◆ AIM OF THE EXERCISE: Which lines in the records below contain the word "SOLD"? Report each of them.

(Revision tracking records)
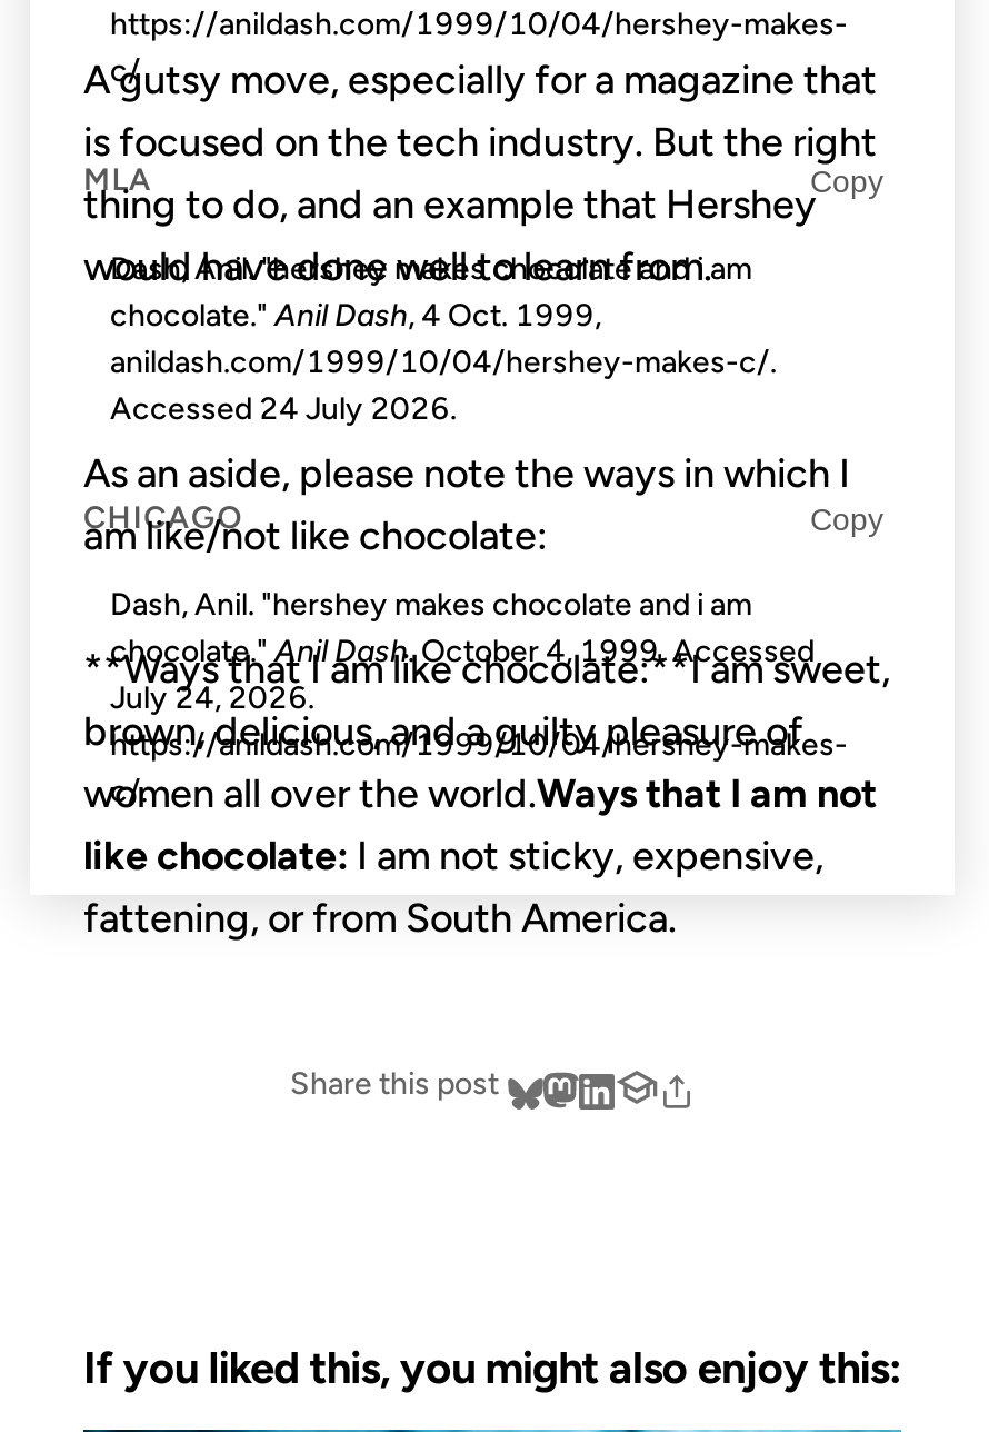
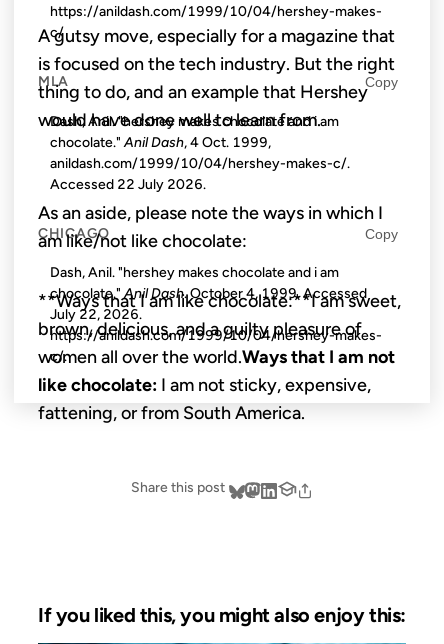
[110,390,457,428] Accessed 24 July 2026. -> [50,175,206,192] Accessed 22 July 2026.
[110,680,314,718] July 24, 2026. -> [50,306,142,323] July 22, 2026.

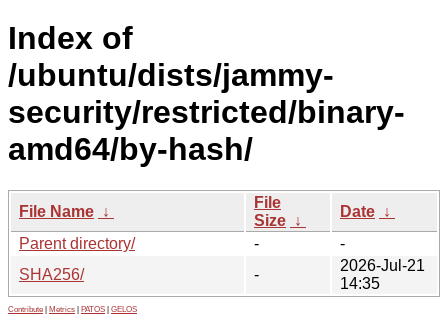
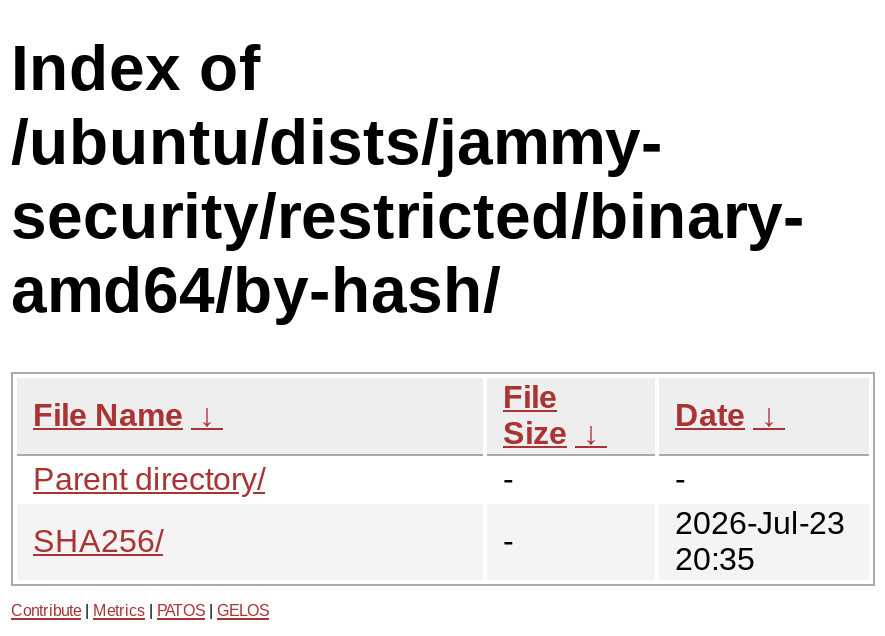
[340,257,425,292] 2026-Jul-21 | 14:35 -> [675,506,845,576] 2026-Jul-23 | 20:35

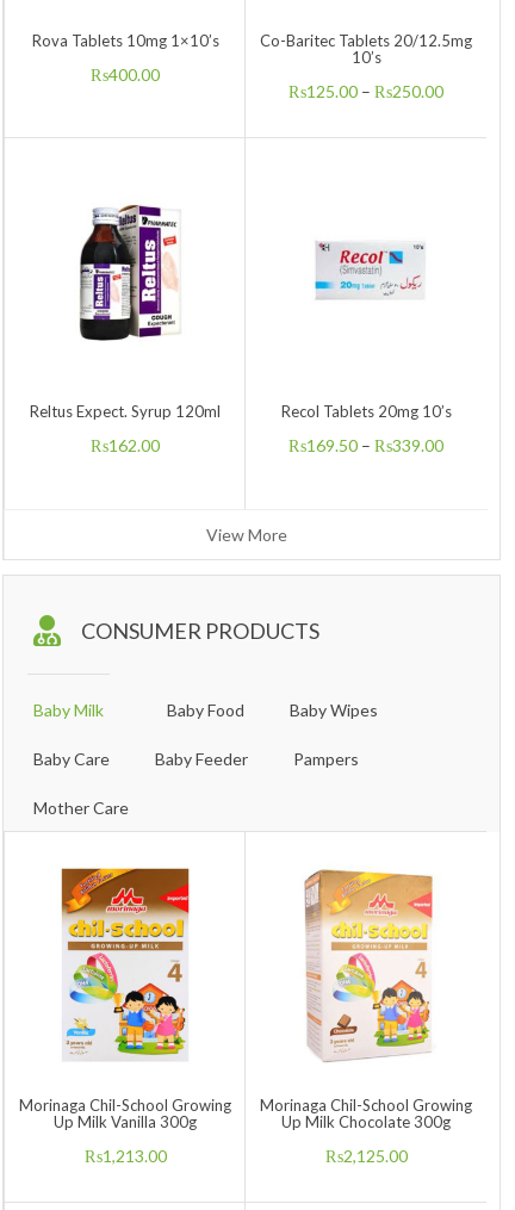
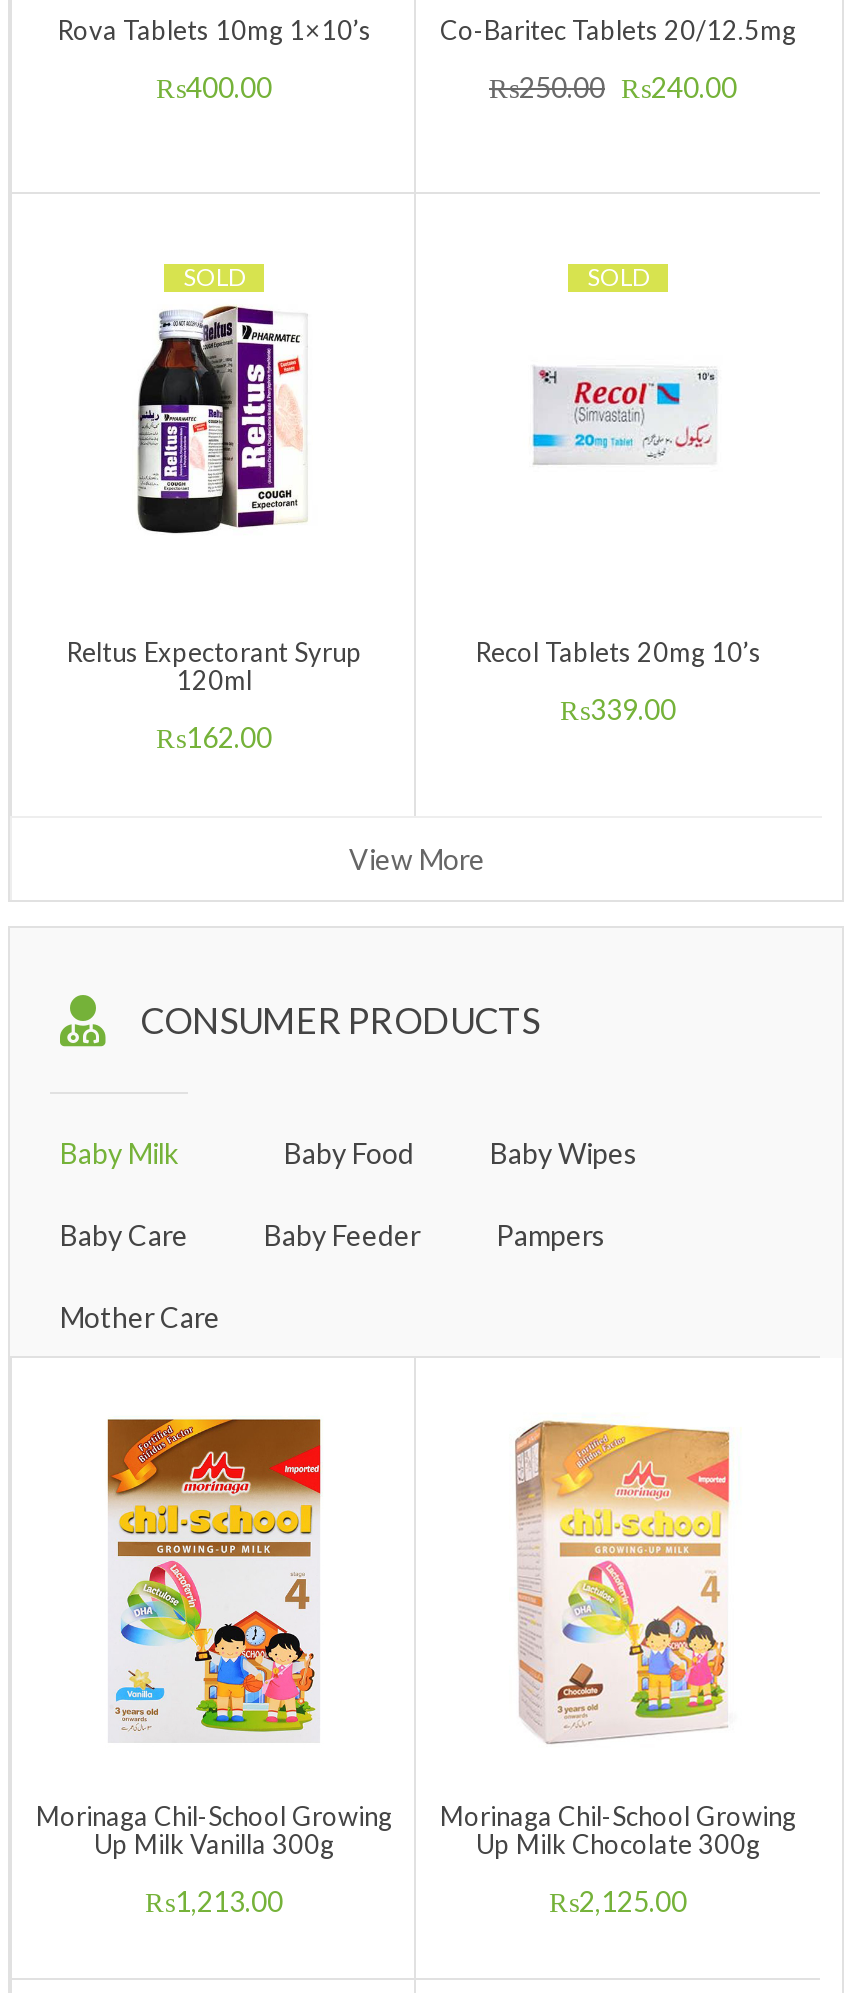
[351,47,381,66] 10’s -> [489,69,737,103] ₨250.00 ₨240.00
[288,80,443,101] ₨ 125.00 – ₨ 250.00 -> [184,261,244,291] SOLD
none -> [588,261,648,291] SOLD
[30,401,221,420] Reltus Expect. Syrup 120ml -> [66,635,362,695] Reltus Expectorant Syrup | 120ml
[288,435,443,455] ₨ 169.50 – ₨ 339.00 -> [560,691,676,725] ₨339.00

◆ SOLUTION:
[288,80,443,101] ₨ 125.00 – ₨ 250.00 -> [184,261,244,291] SOLD
none -> [588,261,648,291] SOLD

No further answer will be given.